If you find yourself longing for content, or are missing out the information you need to survive in your day-to-day life, then fine fire that shiz back up. But if not, then continue slowly removing any social-media apps that are no longer helping you prosper.
give your phone a well-earned RDO
Next time you go out for dinner, or a beer; why not leave your phone behind?
Like seriously, try enjoying a meal with your loved ones, or head to the pub with a mate and leavy your beloved phone behind. We guarantee you’ll find yourself living in the moment more.
stop googling everything
Seriously, you’re mid-way through dinner and all of a sudden a heated discussion about who won the NRL in 1986 pops up.
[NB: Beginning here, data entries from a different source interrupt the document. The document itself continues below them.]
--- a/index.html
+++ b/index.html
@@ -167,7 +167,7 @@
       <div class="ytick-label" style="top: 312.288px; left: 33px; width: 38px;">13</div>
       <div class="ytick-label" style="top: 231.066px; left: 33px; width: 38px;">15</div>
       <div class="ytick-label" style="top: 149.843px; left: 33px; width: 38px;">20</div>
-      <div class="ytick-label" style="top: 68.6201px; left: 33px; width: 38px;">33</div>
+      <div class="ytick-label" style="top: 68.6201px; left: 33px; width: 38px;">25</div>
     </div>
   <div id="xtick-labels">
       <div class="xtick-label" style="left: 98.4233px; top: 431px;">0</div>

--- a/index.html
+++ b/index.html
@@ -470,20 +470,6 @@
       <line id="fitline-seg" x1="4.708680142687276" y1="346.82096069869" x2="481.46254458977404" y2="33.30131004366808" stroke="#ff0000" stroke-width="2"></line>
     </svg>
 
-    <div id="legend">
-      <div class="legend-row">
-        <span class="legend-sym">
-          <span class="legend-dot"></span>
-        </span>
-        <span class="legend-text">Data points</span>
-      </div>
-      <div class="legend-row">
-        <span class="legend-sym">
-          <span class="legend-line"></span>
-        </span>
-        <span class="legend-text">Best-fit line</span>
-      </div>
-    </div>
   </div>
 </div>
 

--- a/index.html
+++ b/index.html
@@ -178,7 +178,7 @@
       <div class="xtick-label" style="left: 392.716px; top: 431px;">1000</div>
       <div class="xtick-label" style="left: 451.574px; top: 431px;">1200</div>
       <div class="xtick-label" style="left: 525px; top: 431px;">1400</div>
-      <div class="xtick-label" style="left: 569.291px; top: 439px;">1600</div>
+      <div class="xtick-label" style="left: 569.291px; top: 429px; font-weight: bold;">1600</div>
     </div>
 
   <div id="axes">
Instead of rushing to your phone to prove your point, continue having a yarn and verify the information later.
Trust us, life will definitely go on!
avoid 24/7 documentation
It's been a contentious issue over the past few years and rightly so.
Just like over-googling can prevent your brain from retaining information, recording videos and taking photos legitimately prevents your brain from forming actual memories.
If you need proof, an entire study from Science Direct was conducted to prove that people who don't take photos during experiences such as concerts had significantly more detailed memories than those who were snap-happy during these type of events.